Tokyo 2020 can’t seem to catch a break.
As if a tenacious pandemic and Japan’s notoriously humid summer heat weren’t enough for the Olympics organizers to worry about, forecasts for an approaching typhoon are adding another layer of risk to the Games, which officially opened on Friday.
Early on Saturday, the U.S. team sent an alert that the rowing schedule was being adjusted because of an “inclement weather forecast.” Races originally scheduled for Monday have been moved to Sunday, and heats in the men’s and women’s eights, originally scheduled for Sunday, were moved to Saturday.
According to the Japan Meteorological Agency, a typhoon hit the Ogasawara Islands, an archipelago in the Pacific Ocean, south of Tokyo, late Friday. Forecasts show that the storm, which was upgraded to a typhoon from a tropical cyclone during the opening ceremony at the Olympic Stadium, is slowly moving north and could affect the Tokyo region on Tuesday.

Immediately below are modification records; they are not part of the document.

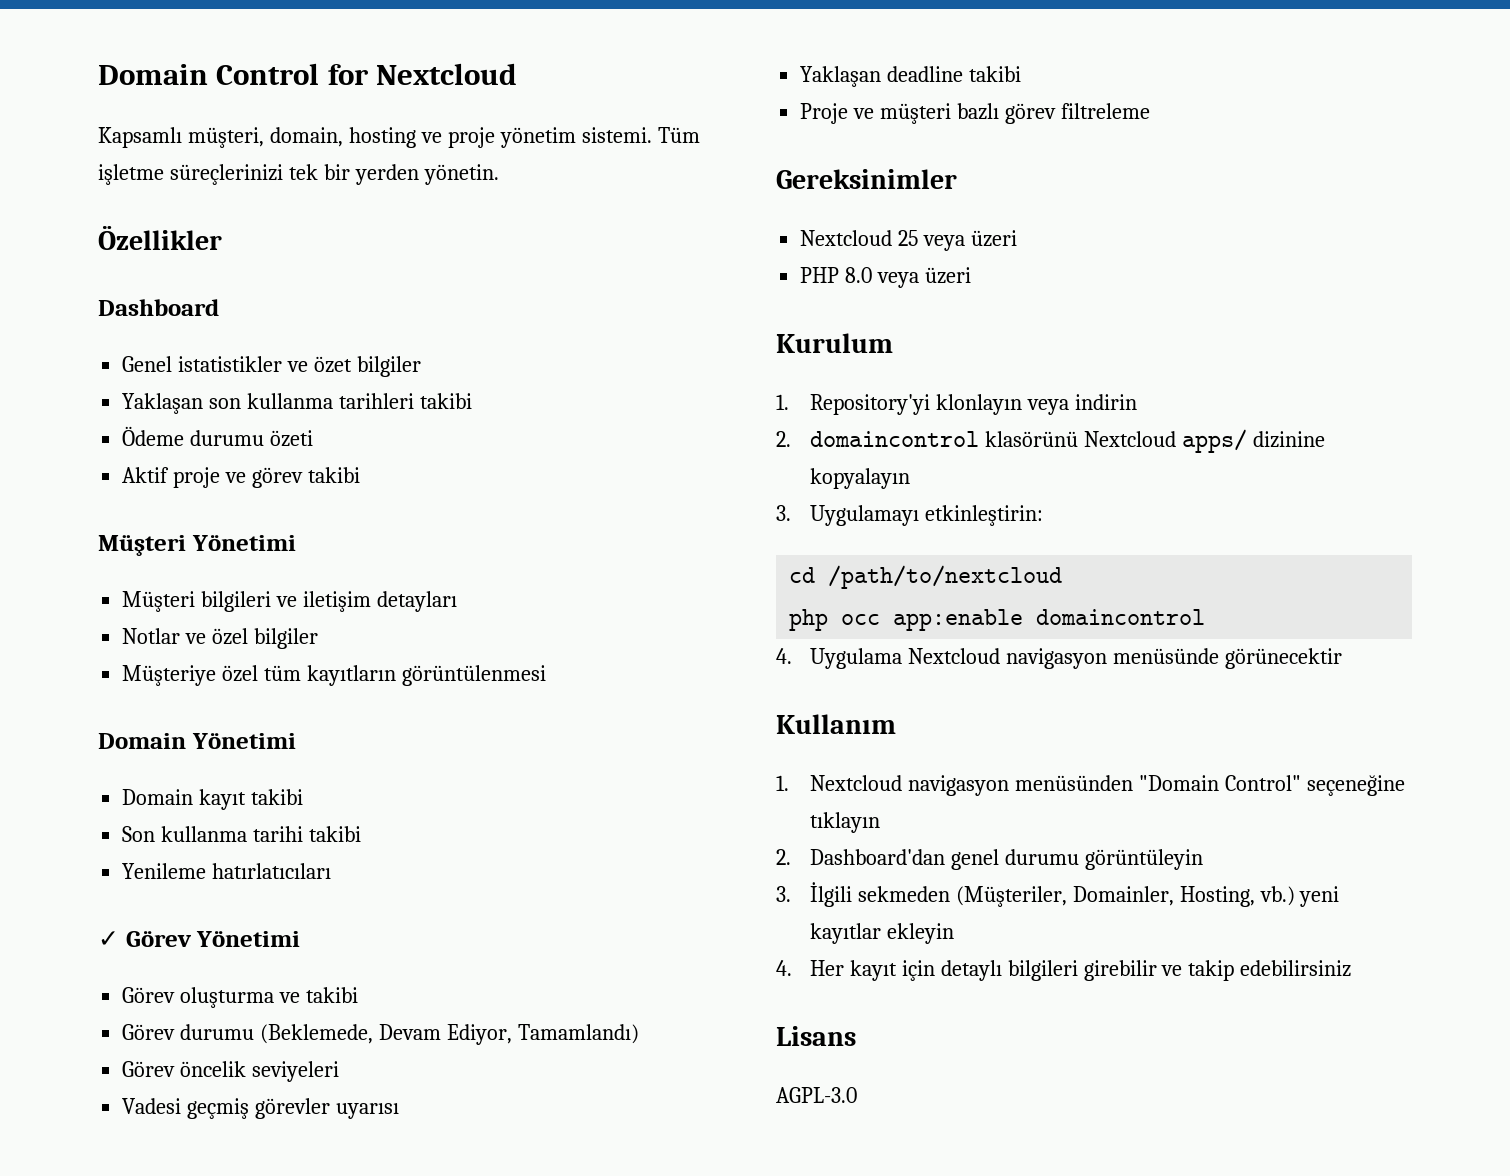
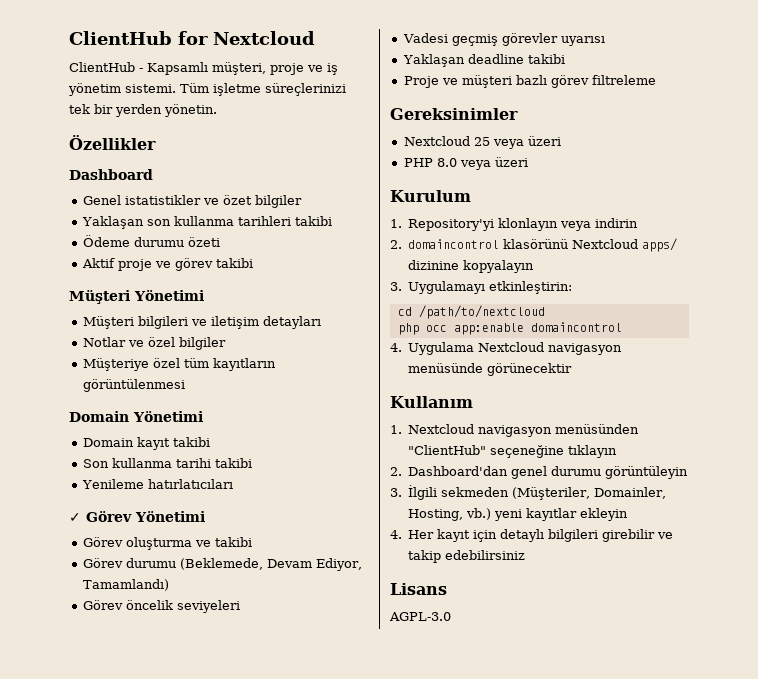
- Domain Control for Nextcloud
+ ClientHub for Nextcloud
- Kapsamlı müşteri, domain, hosting ve proje yönetim sistemi.
+ ClientHub - Kapsamlı müşteri, proje ve iş yönetim sistemi.
- 1. Nextcloud navigasyon menüsünden "Domain Control" seçeneğine tıklayın
+ 1. Nextcloud navigasyon menüsünden "ClientHub" seçeneğine tıklayın

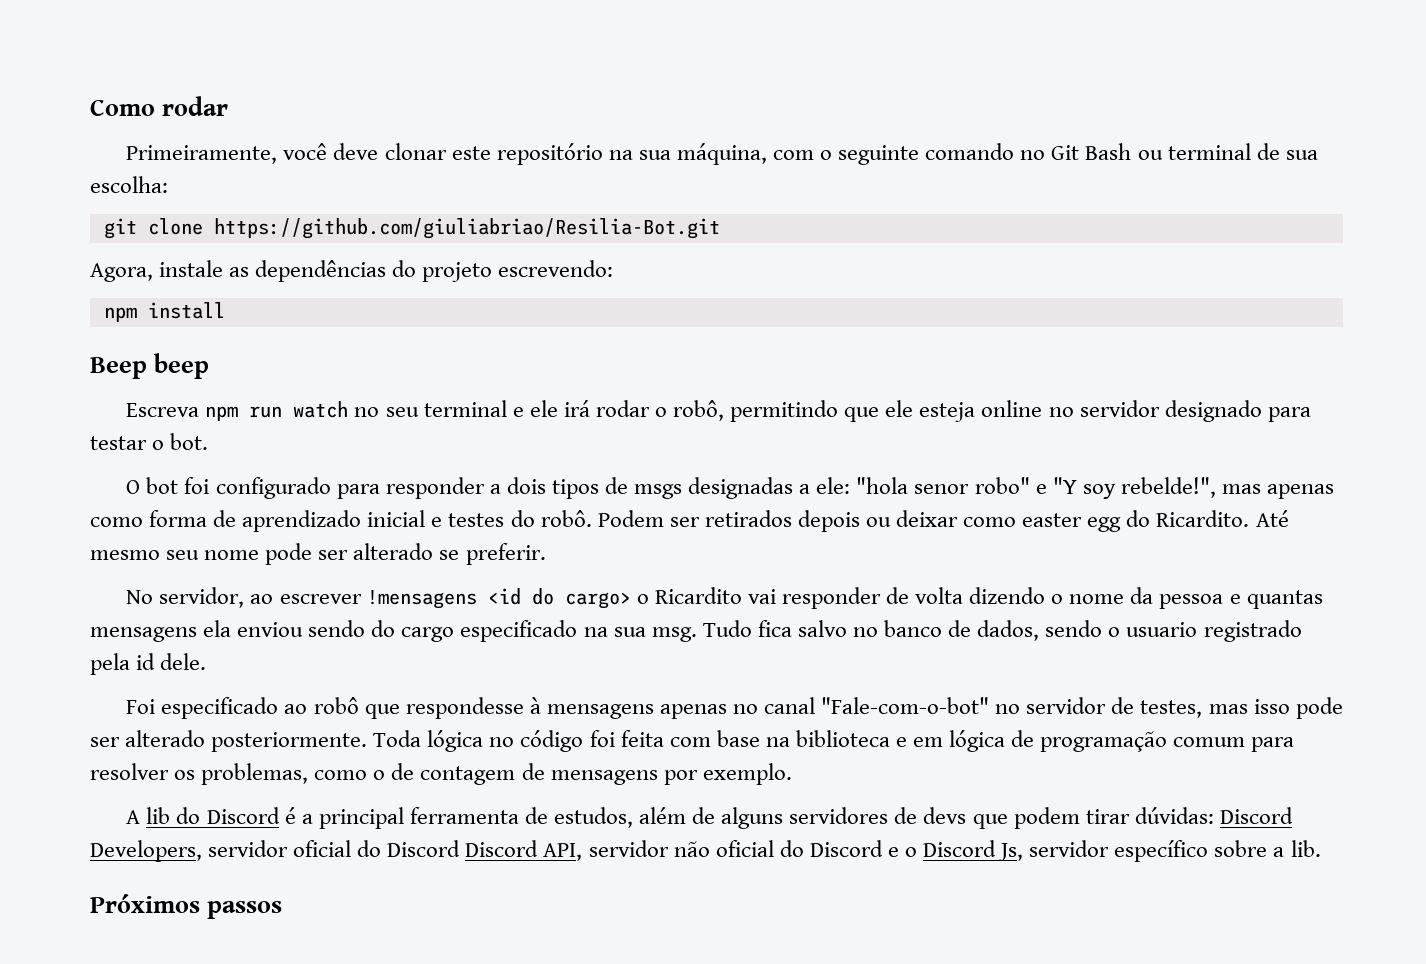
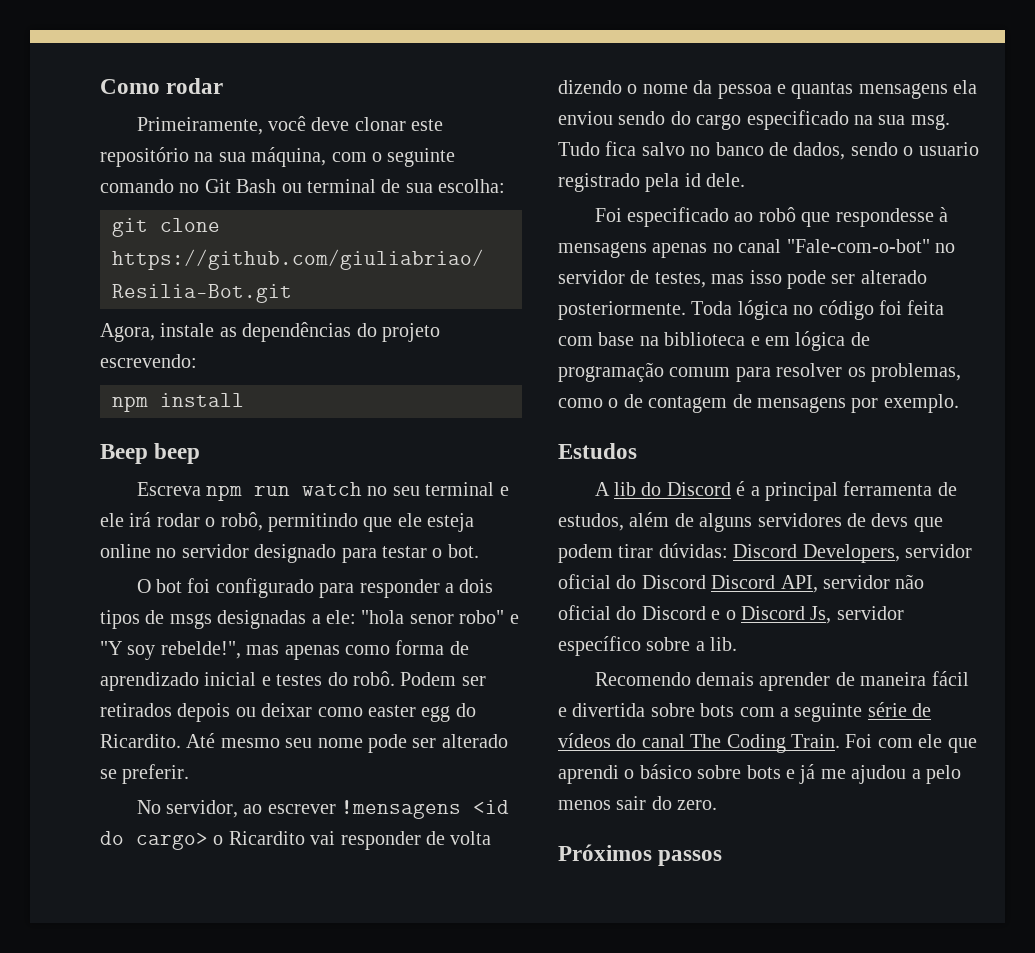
+ Estudos
+ Recomendo demais aprender de maneira fácil e divertida sobre bots com a seguinte série de vídeos do canal The Coding Train. Foi com ele que aprendi o básico sobre bots e já me ajudou a pelo menos sair do zero.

The rowing events take place at Sea Forest Waterway in Tokyo Bay, not far from the city center.
At a news briefing on Saturday, Christophe Dubi, the sports director for the International Olympic Committee, said that having the forecasting abilities of Japan’s meteorologists “is a very big plus.”
“So we’re fortunate to have this technology available,” he said. Because of the advance warning, “we didn’t have to make the call on the day.”
No major schedule changes were planned other than those for rowing, Olympic organizers said on Saturday.